*DATA FOR PROCESSING*
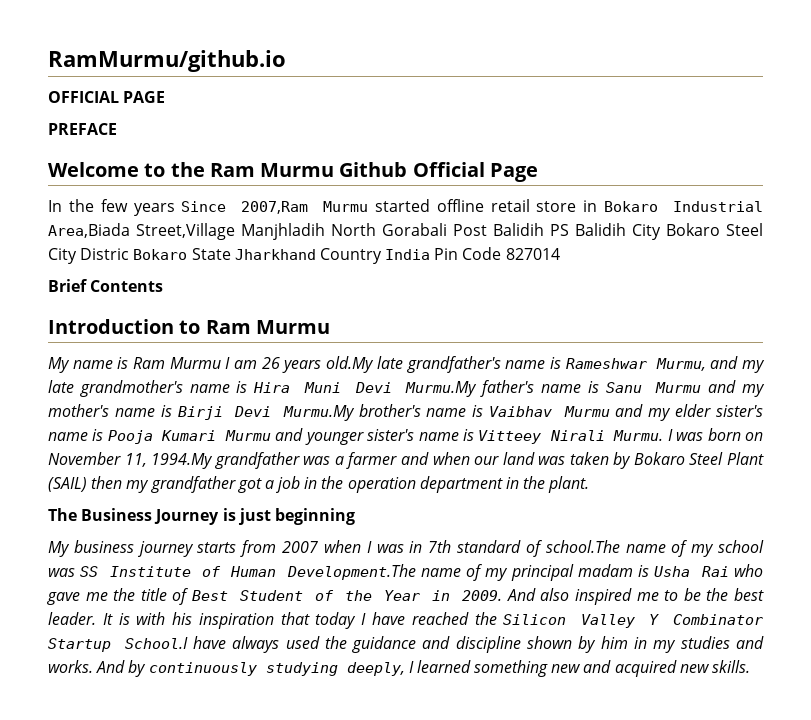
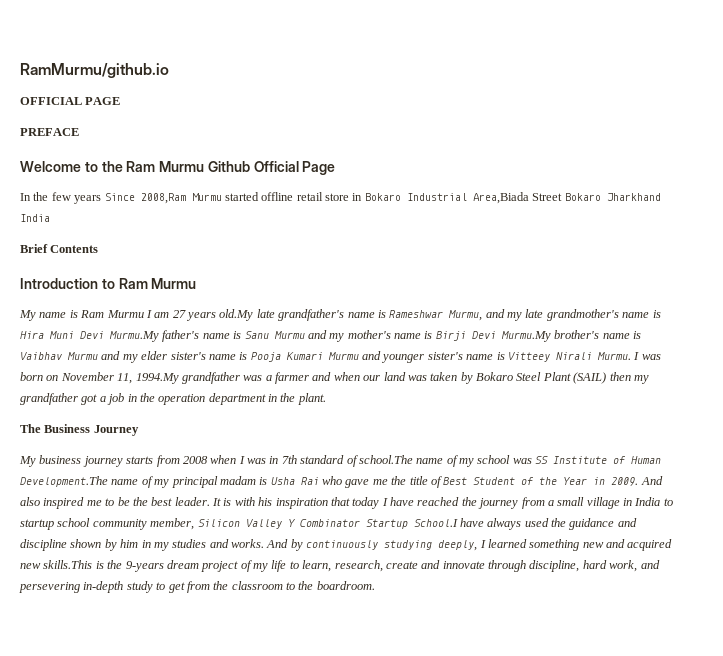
[241,201,309,214] 2007,Ram -> [140,193,186,204] 2008,Ram
[136,223,763,240] [48,247,560,264] Street,Village Manjhladih North Gorabali Post Balidih PS Balidih City Bokaro Steel City Distric Bokaro State Jharkhand Country India Pin Code 827014 -> [532,193,661,201] [20,214,50,222] Street Bokaro Jharkhand India
[261,357,280,369] 26 -> [172,310,186,318] 27
[222,508,355,525] is just beginning -> (139, 430) none
[282,541,319,553] 2007 -> [182,456,208,464] 2008
(497, 618) none -> [478,497,673,509] [20,518,195,530] journey from a small village in India to startup school community member,
[712,660,751,673] skills. -> [43,560,660,572] [19,581,375,593] skills.This is the 9-years dream project of my life to learn, research, create and innovate through discipline, hard work, and persevering in-depth study to get from the classroom to the boardroom.

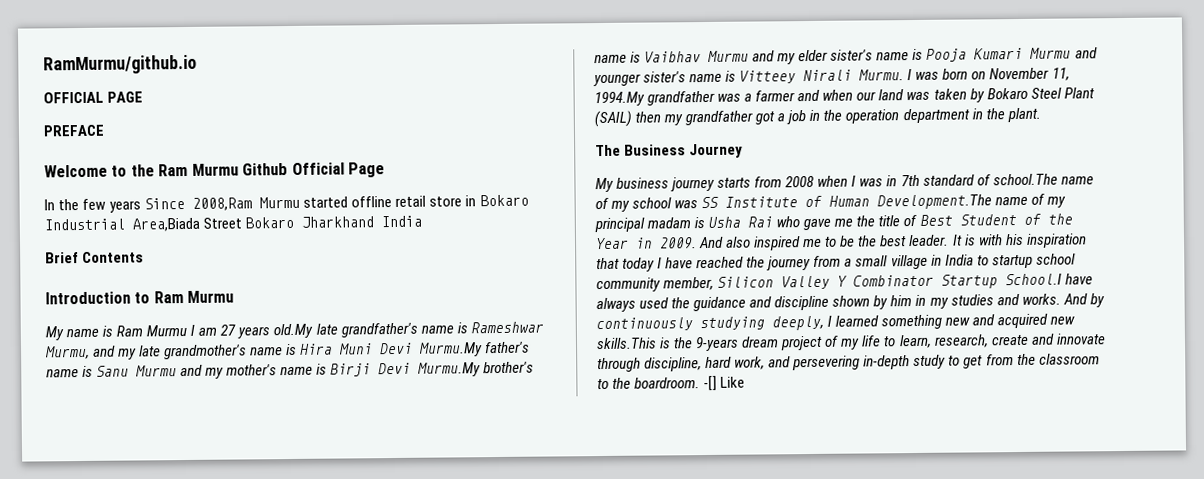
(375, 585) none -> [703,375,746,392] -[] Like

*PROBLEM*
Above are the records. Print exactly, and only, the lines from the line with "[282,541,319,553] 2007 ->" to the line with "(497, 618) none", both inclusive.

*RESPONSE*
[282,541,319,553] 2007 -> [182,456,208,464] 2008
(497, 618) none -> [478,497,673,509] [20,518,195,530] journey from a small village in India to startup school community member,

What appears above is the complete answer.